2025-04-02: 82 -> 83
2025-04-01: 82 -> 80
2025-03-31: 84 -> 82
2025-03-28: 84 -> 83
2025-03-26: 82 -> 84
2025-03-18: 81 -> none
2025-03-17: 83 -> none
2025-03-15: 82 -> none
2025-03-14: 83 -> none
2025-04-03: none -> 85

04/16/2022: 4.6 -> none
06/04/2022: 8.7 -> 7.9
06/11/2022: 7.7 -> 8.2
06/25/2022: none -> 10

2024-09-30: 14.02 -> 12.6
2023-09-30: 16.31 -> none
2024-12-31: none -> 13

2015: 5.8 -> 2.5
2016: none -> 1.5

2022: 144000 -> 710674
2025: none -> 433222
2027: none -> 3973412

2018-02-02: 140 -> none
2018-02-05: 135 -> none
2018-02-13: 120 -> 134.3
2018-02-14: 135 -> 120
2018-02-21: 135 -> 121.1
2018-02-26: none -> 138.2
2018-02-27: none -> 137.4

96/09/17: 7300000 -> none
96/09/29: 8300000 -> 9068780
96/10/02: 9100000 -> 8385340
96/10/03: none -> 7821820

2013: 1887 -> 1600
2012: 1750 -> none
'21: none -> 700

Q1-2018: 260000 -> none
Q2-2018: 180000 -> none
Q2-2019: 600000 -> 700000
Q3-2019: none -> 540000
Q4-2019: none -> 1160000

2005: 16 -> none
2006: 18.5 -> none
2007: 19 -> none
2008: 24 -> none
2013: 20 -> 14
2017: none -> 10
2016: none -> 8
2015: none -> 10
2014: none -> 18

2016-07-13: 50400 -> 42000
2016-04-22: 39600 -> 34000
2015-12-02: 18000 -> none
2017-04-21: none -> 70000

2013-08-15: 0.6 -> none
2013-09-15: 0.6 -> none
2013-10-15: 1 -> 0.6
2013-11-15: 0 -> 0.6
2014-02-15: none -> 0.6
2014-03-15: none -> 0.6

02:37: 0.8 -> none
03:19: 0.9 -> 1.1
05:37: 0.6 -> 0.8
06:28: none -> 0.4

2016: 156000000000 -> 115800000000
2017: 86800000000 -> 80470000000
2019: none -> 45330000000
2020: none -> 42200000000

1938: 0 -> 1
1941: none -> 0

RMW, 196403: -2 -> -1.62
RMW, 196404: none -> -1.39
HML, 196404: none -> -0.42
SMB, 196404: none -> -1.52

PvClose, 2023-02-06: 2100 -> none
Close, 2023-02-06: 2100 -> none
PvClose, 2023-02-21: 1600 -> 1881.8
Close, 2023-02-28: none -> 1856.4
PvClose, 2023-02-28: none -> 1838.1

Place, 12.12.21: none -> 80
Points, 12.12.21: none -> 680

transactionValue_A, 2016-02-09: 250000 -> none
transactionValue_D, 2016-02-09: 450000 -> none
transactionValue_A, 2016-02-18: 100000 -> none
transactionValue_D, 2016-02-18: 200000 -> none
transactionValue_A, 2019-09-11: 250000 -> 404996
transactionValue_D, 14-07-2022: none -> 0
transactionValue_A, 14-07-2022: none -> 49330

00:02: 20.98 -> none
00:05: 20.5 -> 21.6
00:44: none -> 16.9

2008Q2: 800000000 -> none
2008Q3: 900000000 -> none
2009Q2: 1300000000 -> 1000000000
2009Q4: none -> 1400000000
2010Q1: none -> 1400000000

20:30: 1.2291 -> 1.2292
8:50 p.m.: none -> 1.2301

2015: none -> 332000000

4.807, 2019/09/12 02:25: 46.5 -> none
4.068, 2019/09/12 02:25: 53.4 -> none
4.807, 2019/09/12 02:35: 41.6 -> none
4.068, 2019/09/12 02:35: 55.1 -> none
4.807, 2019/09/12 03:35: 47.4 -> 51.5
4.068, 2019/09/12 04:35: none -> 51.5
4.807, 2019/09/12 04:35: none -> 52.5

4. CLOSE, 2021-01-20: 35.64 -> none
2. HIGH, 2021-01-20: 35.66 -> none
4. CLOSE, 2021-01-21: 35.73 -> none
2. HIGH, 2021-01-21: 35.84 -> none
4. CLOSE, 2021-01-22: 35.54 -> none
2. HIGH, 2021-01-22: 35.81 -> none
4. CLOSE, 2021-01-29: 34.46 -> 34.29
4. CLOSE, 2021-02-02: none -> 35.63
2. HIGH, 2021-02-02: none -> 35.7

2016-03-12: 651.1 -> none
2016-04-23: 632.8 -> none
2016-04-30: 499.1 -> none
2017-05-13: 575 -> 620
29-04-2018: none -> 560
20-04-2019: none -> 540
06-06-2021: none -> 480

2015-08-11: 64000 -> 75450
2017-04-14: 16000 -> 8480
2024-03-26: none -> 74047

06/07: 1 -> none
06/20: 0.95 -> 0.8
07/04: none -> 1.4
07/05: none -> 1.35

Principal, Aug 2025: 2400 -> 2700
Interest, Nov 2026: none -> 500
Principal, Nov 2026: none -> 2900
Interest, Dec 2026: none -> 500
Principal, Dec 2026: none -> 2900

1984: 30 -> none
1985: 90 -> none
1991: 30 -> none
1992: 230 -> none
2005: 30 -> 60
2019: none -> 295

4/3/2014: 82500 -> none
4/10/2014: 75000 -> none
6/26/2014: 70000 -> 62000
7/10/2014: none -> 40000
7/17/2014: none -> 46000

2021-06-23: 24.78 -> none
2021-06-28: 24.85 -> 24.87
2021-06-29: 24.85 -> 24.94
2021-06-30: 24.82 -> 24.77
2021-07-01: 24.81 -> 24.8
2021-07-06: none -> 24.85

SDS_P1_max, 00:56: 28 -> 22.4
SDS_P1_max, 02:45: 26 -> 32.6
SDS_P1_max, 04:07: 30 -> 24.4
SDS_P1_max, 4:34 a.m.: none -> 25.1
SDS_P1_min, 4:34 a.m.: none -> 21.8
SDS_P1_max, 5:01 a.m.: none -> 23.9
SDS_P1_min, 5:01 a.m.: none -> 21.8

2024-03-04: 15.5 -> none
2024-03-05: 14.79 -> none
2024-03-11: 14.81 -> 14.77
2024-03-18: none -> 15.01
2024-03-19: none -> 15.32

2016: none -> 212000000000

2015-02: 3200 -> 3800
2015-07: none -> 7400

=====

_WHAT THE TASK ASKS_
Write down, word for word, the lines above from the one containing "2016: 156000000000 -> 115800000000" through the one containing "transactionValue_A, 2016-02-09: 250000", both ends included.

_REPLY TO THE EXERCISE_
2016: 156000000000 -> 115800000000
2017: 86800000000 -> 80470000000
2019: none -> 45330000000
2020: none -> 42200000000

1938: 0 -> 1
1941: none -> 0

RMW, 196403: -2 -> -1.62
RMW, 196404: none -> -1.39
HML, 196404: none -> -0.42
SMB, 196404: none -> -1.52

PvClose, 2023-02-06: 2100 -> none
Close, 2023-02-06: 2100 -> none
PvClose, 2023-02-21: 1600 -> 1881.8
Close, 2023-02-28: none -> 1856.4
PvClose, 2023-02-28: none -> 1838.1

Place, 12.12.21: none -> 80
Points, 12.12.21: none -> 680

transactionValue_A, 2016-02-09: 250000 -> none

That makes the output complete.